Excerpts from a dataset:
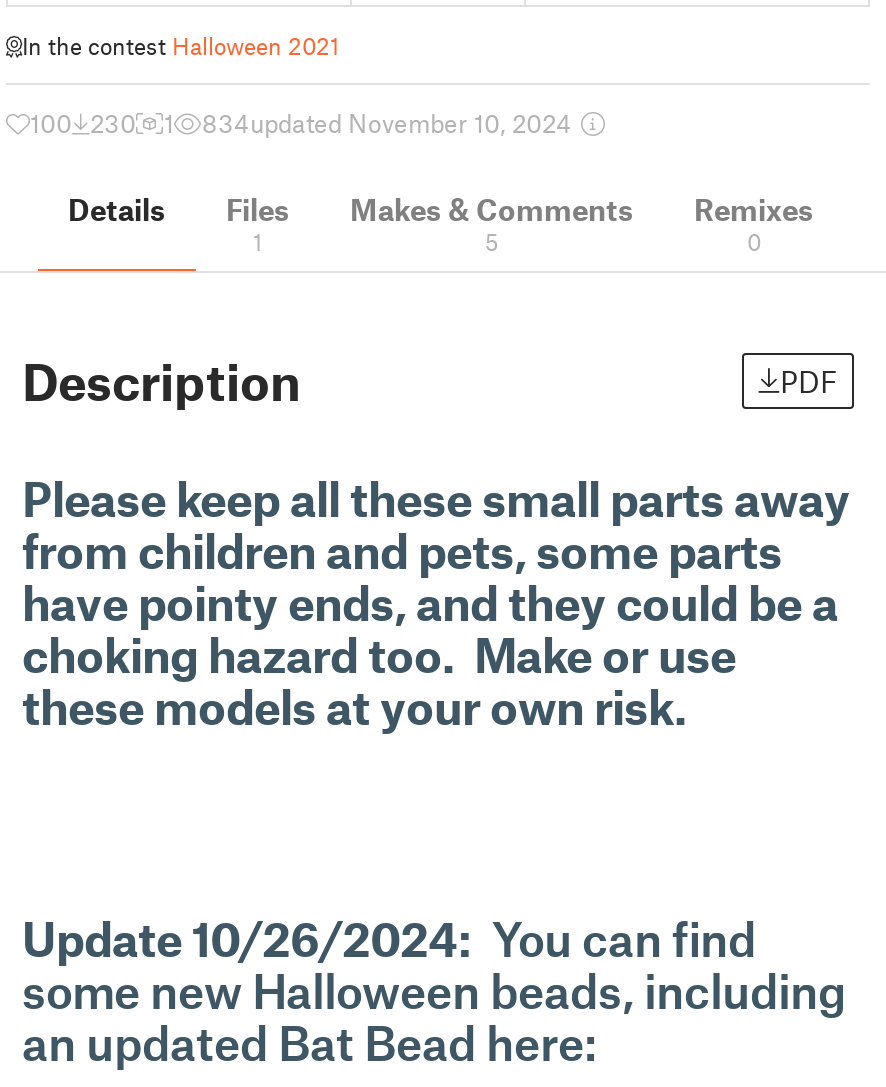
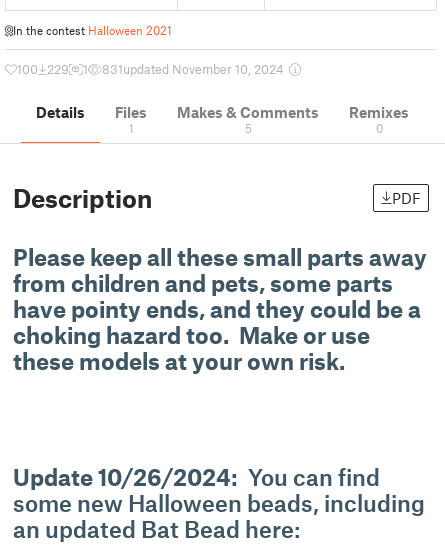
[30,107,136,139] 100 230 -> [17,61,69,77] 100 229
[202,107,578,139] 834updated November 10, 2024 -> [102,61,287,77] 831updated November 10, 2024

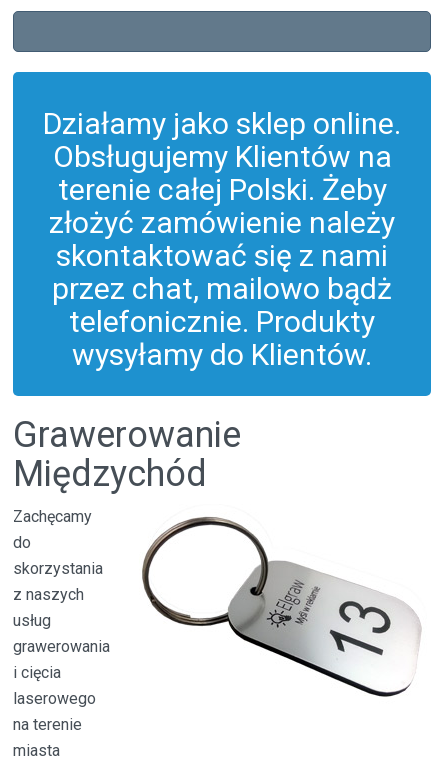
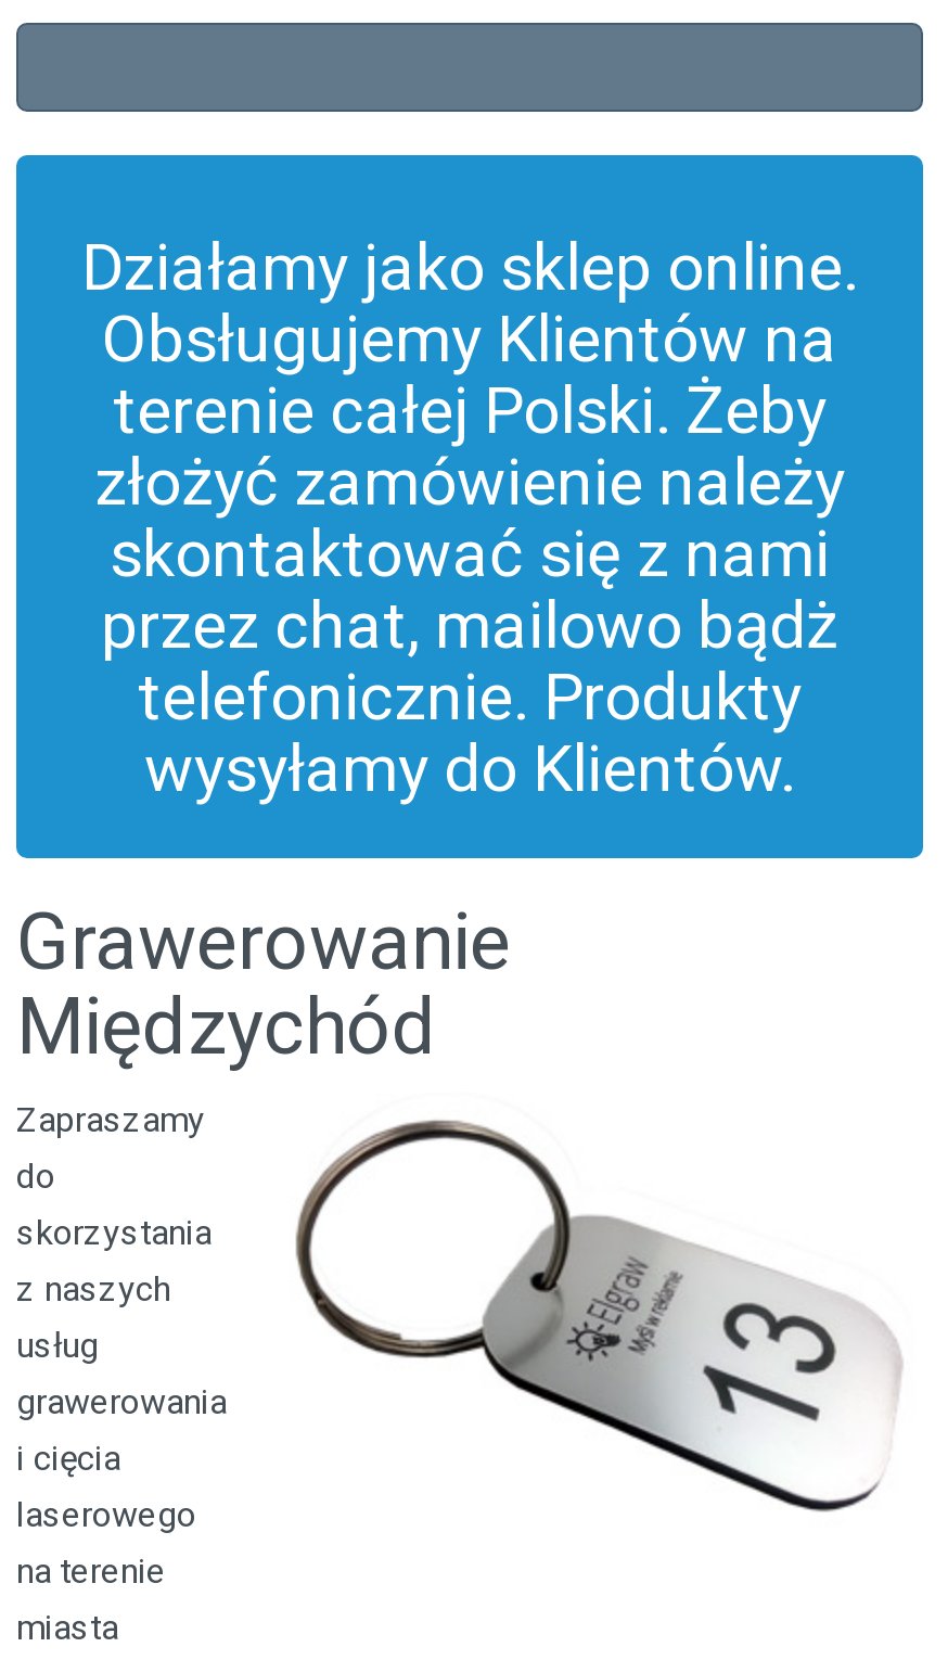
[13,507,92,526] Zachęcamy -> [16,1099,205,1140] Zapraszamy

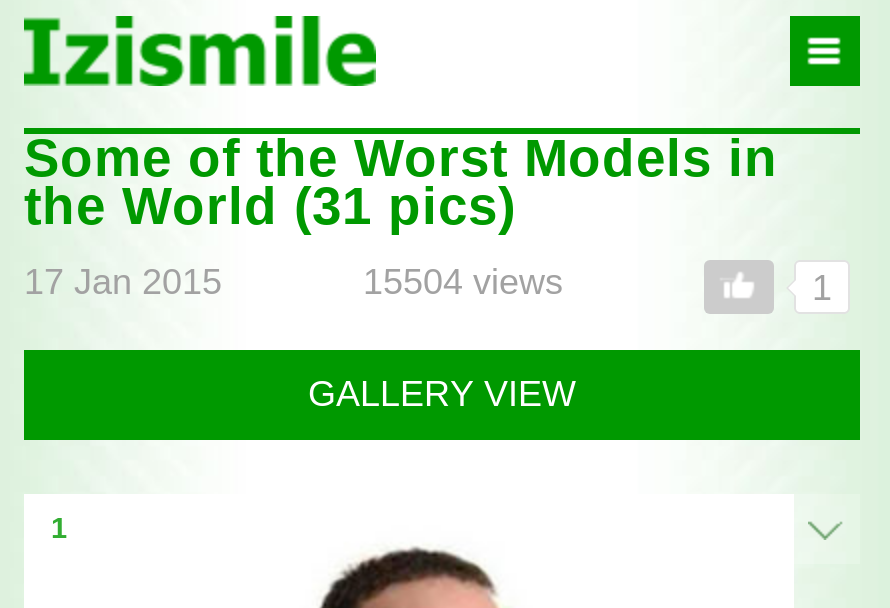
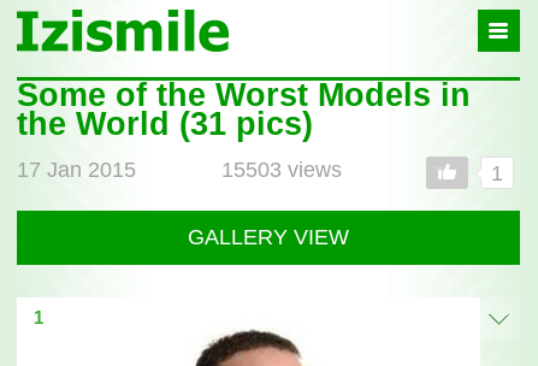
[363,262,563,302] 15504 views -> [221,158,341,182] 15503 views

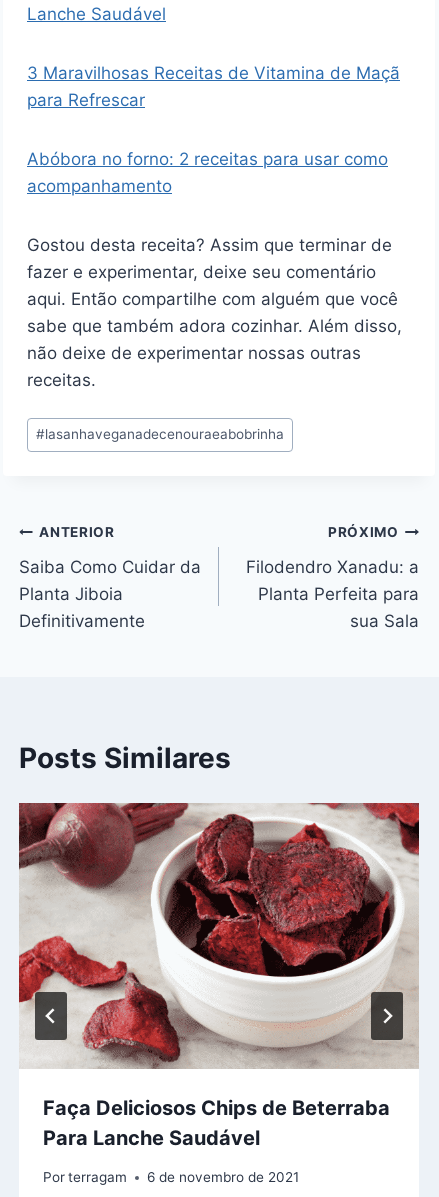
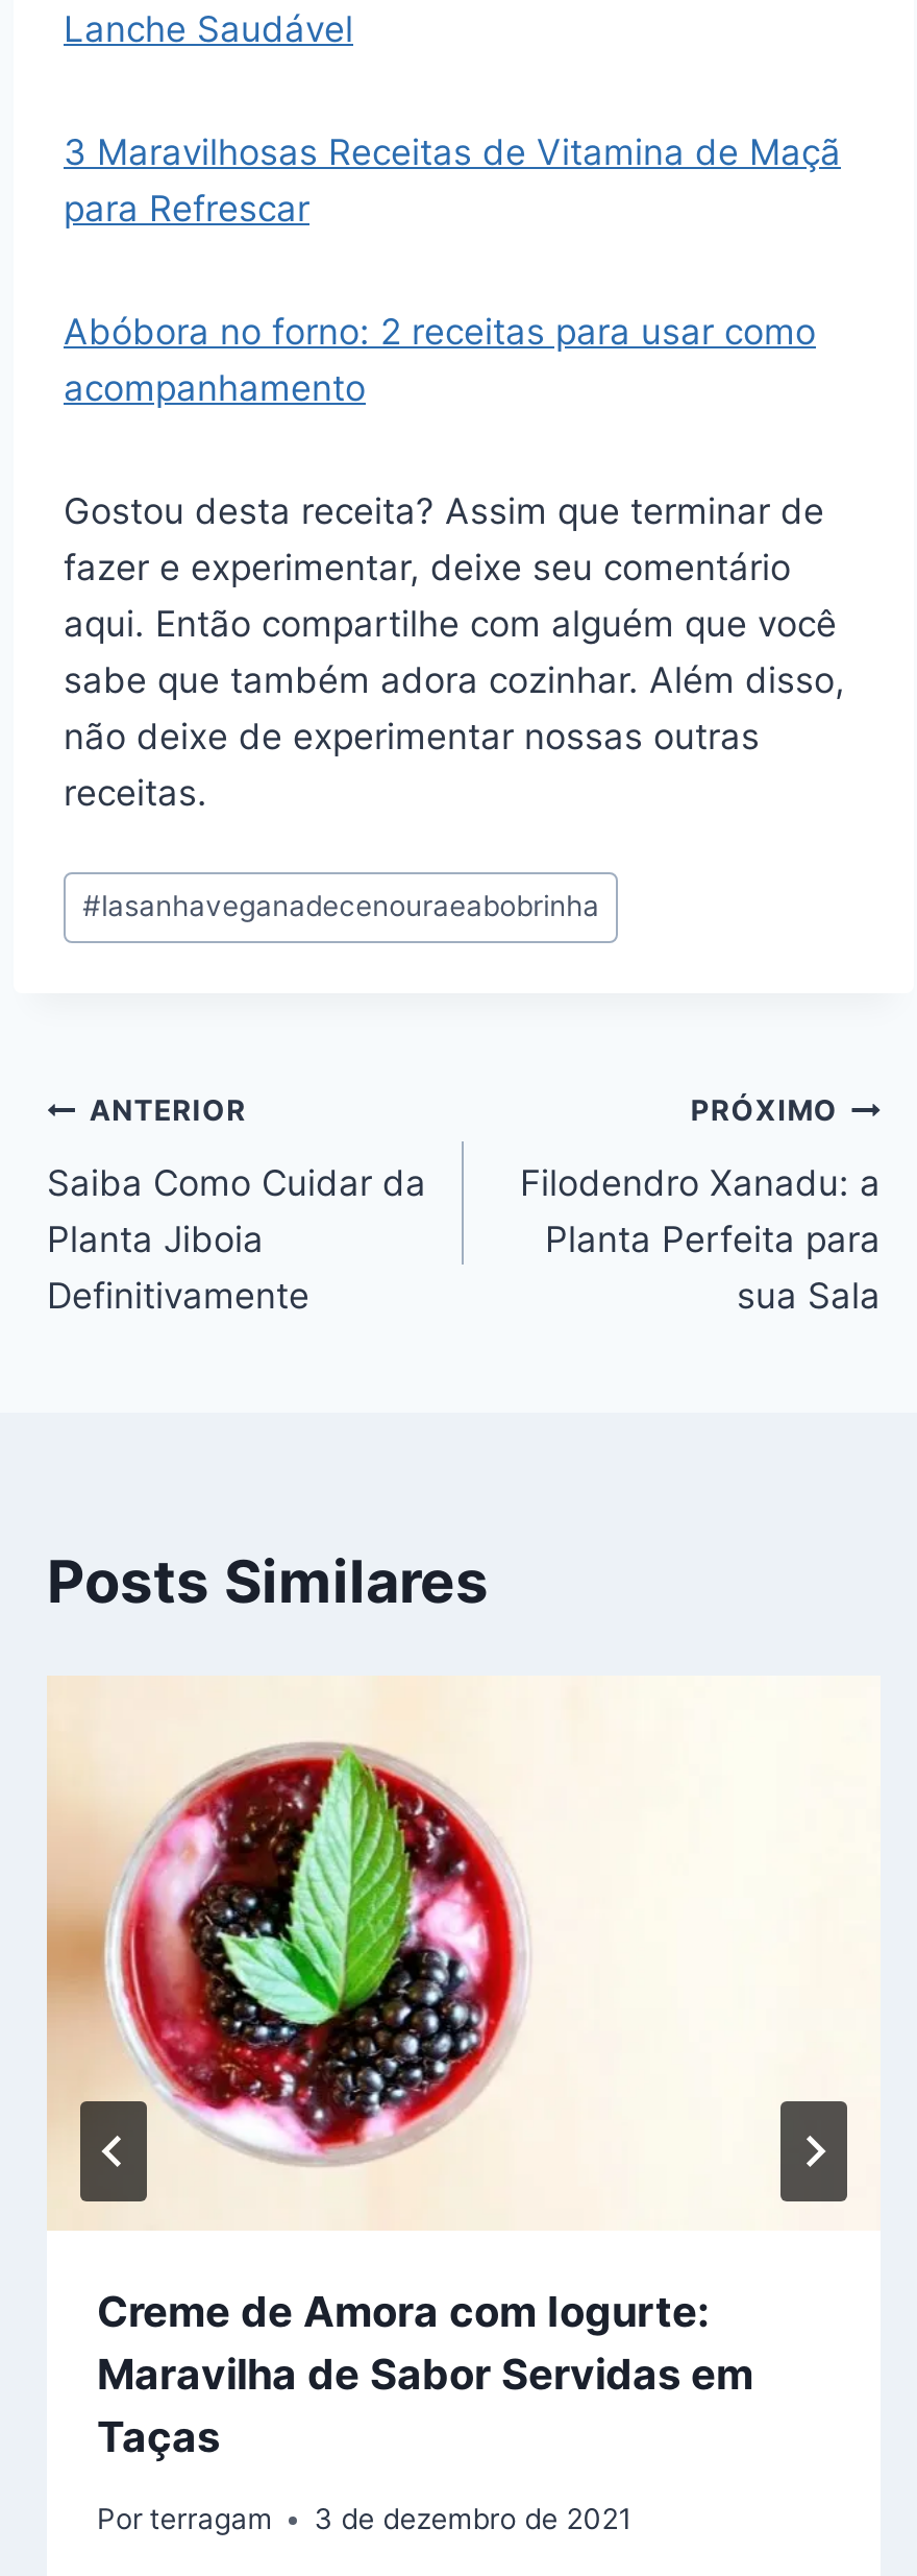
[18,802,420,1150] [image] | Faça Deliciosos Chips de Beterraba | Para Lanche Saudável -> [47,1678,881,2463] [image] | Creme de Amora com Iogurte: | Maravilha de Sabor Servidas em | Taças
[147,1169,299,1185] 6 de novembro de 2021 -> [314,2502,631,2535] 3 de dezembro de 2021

**TASK TO CARRY OUT**: Leave out every picture and copy verbatim the lines running from the line containing "[363,262,563,302] 15504 views" through the final line of the data.

**ANSWER BOX**:
[363,262,563,302] 15504 views -> [221,158,341,182] 15503 views

[18,802,420,1150] [image] | Faça Deliciosos Chips de Beterraba | Para Lanche Saudável -> [47,1678,881,2463] [image] | Creme de Amora com Iogurte: | Maravilha de Sabor Servidas em | Taças
[147,1169,299,1185] 6 de novembro de 2021 -> [314,2502,631,2535] 3 de dezembro de 2021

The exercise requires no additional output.